Это же наши вернулись, наша экспедиция!

Я шеметом скатился с сугроба и со всех ног бросился навстречу путникам.

Впереди упряжки, опираясь на лыжную палку, шагал Горбовский. Из поднятого капюшона его норвежской рубахи торчал белый, точно фарфоровый, отмороженный нос. Сбоку спокойно вышагивал Редкозубов, а позади, держась рукой за нарту, ковылял Боря Линев.

Со всех сторон с громким лаем и воем уже мчались к нарте наши собаки, из домов выскакивали зимовщики и, на ходу натягивая шубы и шапки, тоже бежали навстречу путникам, прыгая по сугробам и громко крича:

— Ну как? Ну что? С приездом, товарищи! Нос, нос трите скорее!

Мы обступили нарту со всех сторон, пожимали руки, мяли и тискали наших товарищей.

Да что же они какие черные, грязные, точно их три дня коптили в трубе?!

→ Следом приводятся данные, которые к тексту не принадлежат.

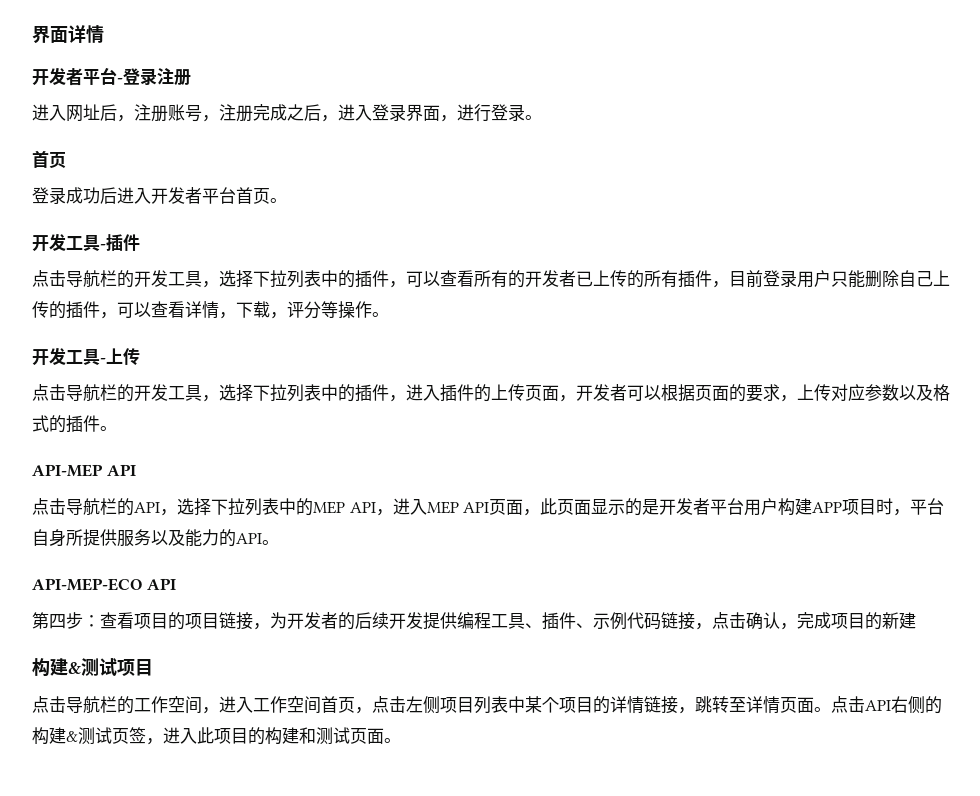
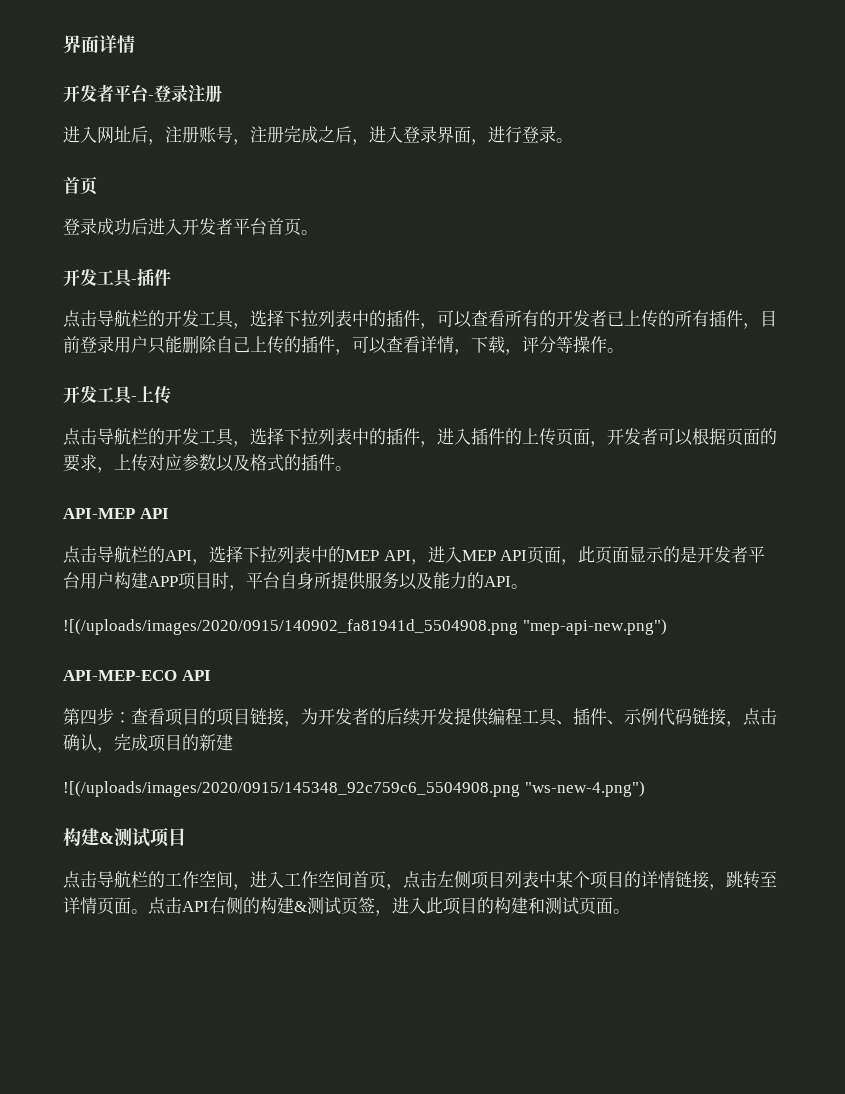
+ ![(/uploads/images/2020/0915/140902_fa81941d_5504908.png "mep-api-new.png")
+ ![(/uploads/images/2020/0915/145348_92c759c6_5504908.png "ws-new-4.png")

— Ничего не нашли? Шторм у вас был? Да трите же нос снегом!

— Никого и ничего, — сказал Горбовский сиплым басом и, схватив в горсть снега, принялся оттирать нос.

— Вот тоже несчастье, целый день все тру и тру, прямо измучился.

— А до Королевского-то дошли?

— Дошли. В первый же день дошли, — сказал Боря Линев, развязывая тесемки капюшона. — Да что же вы, черти, на улице-то нас морозите! Дайте хоть в дом-то войти. Ничего себе встреча!

— Домой, домой! Ведите их в дом. Арсентьичу скажите, чтобы разогрел там все!

— Кофейку бы сейчас, — прогудел Редкозубов.

— И кофейку, всего получите.

Желтобрюх схватил Чакра за ошейник и повел всю упряжку к салотопке, чтобы распрягать там, а мы толпой, с шумом, гамом, толкаясь и крича, повалили в старый дом.